**What the exercise asks:** Using the records below, output the stretch that opens with the line containing "- Most of my" and closes with the line containing "to reduce resource", exactly and including both lines, with nothing more.

(Stored records)
══════════════════════════════

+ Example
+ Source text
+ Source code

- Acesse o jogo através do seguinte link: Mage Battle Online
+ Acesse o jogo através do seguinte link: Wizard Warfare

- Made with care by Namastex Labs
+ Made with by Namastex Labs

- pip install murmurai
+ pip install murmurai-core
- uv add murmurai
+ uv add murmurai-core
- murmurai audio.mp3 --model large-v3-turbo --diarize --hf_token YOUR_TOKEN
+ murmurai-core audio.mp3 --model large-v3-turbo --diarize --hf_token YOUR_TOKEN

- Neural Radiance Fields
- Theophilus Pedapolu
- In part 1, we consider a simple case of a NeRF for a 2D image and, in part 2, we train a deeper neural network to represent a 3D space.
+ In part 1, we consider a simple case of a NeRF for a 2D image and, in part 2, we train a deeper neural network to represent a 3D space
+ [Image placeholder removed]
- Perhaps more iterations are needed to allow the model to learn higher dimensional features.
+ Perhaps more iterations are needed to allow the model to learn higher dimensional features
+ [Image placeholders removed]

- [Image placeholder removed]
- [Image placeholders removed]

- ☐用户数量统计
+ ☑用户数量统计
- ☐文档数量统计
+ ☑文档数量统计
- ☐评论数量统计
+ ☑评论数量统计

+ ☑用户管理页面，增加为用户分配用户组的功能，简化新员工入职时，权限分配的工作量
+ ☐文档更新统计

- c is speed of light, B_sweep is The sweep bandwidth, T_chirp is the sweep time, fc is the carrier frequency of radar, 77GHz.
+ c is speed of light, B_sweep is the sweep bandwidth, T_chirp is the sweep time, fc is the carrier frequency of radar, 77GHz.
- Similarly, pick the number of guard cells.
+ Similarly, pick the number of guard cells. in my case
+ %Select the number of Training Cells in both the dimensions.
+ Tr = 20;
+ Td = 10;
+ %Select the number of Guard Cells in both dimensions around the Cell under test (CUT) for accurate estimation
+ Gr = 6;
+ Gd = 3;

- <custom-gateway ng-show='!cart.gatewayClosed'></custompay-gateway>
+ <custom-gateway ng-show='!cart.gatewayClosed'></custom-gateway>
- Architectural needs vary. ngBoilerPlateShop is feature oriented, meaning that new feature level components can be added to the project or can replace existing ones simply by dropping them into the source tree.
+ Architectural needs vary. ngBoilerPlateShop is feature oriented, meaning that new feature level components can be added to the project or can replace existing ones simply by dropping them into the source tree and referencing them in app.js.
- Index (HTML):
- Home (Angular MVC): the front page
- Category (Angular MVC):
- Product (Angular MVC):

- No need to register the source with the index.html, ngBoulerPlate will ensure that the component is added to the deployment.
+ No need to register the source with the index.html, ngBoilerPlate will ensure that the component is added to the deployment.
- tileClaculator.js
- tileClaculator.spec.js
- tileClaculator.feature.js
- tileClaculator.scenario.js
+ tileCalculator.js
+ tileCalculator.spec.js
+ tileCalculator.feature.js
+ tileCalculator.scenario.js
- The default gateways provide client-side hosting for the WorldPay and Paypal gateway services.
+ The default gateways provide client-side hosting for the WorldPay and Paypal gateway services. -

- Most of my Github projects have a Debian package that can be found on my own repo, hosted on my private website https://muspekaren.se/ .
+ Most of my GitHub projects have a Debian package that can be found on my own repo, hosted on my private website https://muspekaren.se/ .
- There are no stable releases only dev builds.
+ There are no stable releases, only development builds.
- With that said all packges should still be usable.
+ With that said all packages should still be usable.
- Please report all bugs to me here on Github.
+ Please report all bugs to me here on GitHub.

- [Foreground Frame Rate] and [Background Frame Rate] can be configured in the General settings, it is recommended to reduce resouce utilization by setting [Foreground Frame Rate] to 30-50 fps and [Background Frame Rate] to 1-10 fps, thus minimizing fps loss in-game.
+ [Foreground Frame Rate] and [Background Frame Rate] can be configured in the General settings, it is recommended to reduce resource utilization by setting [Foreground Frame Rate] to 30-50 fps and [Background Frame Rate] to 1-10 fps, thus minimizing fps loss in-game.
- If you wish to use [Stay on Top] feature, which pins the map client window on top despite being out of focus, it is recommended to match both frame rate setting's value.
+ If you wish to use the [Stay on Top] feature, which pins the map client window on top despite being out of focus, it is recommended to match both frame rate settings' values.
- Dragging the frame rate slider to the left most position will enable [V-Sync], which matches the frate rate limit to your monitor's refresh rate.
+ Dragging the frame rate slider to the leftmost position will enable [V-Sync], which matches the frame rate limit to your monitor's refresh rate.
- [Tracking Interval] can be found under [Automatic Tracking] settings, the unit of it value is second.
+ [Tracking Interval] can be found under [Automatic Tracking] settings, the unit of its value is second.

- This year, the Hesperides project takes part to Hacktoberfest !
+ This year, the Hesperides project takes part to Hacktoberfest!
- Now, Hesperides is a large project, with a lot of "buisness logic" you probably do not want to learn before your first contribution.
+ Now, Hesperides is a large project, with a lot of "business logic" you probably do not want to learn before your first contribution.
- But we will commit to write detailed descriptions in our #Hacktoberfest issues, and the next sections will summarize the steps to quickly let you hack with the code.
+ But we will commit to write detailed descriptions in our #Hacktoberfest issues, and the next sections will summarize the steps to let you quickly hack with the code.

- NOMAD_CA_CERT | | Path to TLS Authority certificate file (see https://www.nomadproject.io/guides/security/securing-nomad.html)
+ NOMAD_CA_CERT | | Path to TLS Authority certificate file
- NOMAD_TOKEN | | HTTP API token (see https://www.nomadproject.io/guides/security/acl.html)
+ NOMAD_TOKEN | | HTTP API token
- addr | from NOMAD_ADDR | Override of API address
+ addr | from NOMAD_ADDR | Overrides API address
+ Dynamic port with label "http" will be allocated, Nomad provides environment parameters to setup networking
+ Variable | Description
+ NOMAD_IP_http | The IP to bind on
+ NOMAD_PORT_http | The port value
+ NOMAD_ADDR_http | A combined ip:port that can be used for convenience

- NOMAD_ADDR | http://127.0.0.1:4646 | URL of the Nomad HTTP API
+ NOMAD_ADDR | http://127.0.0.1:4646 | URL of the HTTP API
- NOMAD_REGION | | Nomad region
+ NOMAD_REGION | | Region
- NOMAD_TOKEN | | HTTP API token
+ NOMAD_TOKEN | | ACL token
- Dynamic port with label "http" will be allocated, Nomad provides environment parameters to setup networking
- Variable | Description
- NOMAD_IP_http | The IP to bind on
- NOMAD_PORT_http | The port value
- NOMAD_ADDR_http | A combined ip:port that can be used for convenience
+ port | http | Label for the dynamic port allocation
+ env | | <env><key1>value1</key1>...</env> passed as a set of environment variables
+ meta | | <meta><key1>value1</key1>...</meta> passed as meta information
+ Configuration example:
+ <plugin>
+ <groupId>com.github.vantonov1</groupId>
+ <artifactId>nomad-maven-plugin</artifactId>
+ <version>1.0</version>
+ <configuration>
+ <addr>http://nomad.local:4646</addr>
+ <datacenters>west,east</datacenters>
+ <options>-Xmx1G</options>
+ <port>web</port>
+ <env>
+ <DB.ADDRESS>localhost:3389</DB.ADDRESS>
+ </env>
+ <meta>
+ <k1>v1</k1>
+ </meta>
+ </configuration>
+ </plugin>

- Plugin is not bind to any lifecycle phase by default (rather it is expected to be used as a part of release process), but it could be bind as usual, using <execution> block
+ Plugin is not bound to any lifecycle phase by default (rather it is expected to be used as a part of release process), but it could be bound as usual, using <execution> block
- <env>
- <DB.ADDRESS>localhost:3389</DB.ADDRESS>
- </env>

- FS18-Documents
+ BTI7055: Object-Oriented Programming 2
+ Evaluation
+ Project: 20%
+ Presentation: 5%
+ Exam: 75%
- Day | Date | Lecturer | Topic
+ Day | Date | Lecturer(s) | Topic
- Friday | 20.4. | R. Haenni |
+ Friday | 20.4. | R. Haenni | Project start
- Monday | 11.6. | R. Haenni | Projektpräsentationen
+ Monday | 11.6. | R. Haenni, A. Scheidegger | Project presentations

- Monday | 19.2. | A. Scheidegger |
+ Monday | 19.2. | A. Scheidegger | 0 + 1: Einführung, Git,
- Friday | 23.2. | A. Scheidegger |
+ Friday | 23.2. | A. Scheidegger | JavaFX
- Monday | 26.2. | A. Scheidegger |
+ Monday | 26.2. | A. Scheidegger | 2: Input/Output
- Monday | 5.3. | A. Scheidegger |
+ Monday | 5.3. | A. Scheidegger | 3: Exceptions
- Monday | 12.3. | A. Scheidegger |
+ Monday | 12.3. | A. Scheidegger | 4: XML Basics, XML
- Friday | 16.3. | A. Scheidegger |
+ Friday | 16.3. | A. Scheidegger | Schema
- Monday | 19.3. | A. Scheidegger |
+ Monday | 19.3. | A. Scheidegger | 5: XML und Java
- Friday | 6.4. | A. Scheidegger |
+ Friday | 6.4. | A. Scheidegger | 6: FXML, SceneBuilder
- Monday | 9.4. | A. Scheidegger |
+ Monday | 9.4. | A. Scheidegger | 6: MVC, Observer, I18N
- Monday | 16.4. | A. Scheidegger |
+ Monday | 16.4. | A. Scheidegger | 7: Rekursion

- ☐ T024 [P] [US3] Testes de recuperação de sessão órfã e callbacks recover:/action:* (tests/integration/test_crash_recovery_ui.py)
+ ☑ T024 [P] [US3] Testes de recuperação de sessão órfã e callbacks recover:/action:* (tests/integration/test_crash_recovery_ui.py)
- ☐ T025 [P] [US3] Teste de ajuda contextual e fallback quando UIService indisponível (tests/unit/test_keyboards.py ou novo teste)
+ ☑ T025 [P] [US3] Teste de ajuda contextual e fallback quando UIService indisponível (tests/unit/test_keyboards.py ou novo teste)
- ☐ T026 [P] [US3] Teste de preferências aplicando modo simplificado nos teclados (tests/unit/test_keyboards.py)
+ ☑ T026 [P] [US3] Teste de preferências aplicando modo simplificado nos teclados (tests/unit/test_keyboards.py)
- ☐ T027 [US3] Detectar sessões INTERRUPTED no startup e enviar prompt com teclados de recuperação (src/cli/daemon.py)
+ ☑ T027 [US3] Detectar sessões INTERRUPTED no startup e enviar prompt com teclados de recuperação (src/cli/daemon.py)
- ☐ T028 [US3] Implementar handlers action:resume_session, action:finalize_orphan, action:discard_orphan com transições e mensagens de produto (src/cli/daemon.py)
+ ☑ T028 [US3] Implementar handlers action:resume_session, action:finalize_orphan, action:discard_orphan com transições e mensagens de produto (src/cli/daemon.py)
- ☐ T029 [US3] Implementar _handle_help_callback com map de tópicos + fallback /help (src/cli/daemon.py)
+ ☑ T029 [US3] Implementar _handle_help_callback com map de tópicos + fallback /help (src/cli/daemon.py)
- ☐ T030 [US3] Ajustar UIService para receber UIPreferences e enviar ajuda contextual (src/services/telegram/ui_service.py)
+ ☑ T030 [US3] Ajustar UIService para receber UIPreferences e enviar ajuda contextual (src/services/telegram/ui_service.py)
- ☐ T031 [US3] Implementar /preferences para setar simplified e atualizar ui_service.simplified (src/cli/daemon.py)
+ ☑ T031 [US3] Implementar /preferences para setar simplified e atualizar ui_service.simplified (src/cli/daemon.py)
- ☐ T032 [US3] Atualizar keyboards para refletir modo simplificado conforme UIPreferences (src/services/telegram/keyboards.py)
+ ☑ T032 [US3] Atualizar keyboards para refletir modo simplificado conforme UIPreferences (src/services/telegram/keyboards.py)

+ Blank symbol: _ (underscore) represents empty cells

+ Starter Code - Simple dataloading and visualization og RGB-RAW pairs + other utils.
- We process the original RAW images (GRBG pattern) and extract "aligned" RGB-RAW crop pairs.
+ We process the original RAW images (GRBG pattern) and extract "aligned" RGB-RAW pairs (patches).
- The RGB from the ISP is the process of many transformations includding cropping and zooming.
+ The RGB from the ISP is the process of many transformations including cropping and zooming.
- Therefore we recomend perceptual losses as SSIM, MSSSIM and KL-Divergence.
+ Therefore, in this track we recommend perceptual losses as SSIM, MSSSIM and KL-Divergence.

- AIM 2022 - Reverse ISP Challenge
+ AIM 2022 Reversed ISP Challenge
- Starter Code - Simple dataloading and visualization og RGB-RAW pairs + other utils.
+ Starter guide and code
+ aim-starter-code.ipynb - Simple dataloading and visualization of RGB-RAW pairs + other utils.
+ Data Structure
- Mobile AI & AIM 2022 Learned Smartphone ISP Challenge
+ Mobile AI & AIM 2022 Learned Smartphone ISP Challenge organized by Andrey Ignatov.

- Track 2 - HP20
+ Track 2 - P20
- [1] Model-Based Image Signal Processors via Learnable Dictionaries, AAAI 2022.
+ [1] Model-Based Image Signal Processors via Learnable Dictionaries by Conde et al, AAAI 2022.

══════════════════════════════

**Answer to this exercise:**
- Most of my Github projects have a Debian package that can be found on my own repo, hosted on my private website https://muspekaren.se/ .
+ Most of my GitHub projects have a Debian package that can be found on my own repo, hosted on my private website https://muspekaren.se/ .
- There are no stable releases only dev builds.
+ There are no stable releases, only development builds.
- With that said all packges should still be usable.
+ With that said all packages should still be usable.
- Please report all bugs to me here on Github.
+ Please report all bugs to me here on GitHub.

- [Foreground Frame Rate] and [Background Frame Rate] can be configured in the General settings, it is recommended to reduce resouce utilization by setting [Foreground Frame Rate] to 30-50 fps and [Background Frame Rate] to 1-10 fps, thus minimizing fps loss in-game.
+ [Foreground Frame Rate] and [Background Frame Rate] can be configured in the General settings, it is recommended to reduce resource utilization by setting [Foreground Frame Rate] to 30-50 fps and [Background Frame Rate] to 1-10 fps, thus minimizing fps loss in-game.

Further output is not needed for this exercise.